Count every line in the entries that contains "Body". Report that count alone.

▼▼▼

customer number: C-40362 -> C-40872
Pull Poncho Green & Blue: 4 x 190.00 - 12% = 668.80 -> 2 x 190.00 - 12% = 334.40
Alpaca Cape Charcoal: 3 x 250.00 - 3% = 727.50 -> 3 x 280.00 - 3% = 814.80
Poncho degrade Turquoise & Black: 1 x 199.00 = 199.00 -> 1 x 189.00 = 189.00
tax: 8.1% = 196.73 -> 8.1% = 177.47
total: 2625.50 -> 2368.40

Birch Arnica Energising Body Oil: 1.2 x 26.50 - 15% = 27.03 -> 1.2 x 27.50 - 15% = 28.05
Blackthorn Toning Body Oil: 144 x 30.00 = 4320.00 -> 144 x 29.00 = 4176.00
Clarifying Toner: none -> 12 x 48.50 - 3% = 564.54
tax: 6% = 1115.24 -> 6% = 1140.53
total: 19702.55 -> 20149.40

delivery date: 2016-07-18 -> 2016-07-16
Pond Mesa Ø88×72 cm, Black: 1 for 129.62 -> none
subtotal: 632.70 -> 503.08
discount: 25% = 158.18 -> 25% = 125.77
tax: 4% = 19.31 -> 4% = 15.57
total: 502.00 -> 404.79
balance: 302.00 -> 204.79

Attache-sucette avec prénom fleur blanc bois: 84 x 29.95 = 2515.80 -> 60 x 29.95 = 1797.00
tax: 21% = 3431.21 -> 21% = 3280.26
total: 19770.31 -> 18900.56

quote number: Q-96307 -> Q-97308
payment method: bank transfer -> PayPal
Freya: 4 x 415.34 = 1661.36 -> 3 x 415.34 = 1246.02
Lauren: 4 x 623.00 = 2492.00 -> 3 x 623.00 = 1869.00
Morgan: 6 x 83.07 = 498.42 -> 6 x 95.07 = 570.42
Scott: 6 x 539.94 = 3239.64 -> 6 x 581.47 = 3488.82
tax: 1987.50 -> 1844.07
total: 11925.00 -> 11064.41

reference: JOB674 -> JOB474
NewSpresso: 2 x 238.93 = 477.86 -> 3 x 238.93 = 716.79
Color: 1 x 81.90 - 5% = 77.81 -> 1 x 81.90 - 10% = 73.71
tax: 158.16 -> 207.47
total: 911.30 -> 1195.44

▲▲▲

> _Solution to this problem_: 2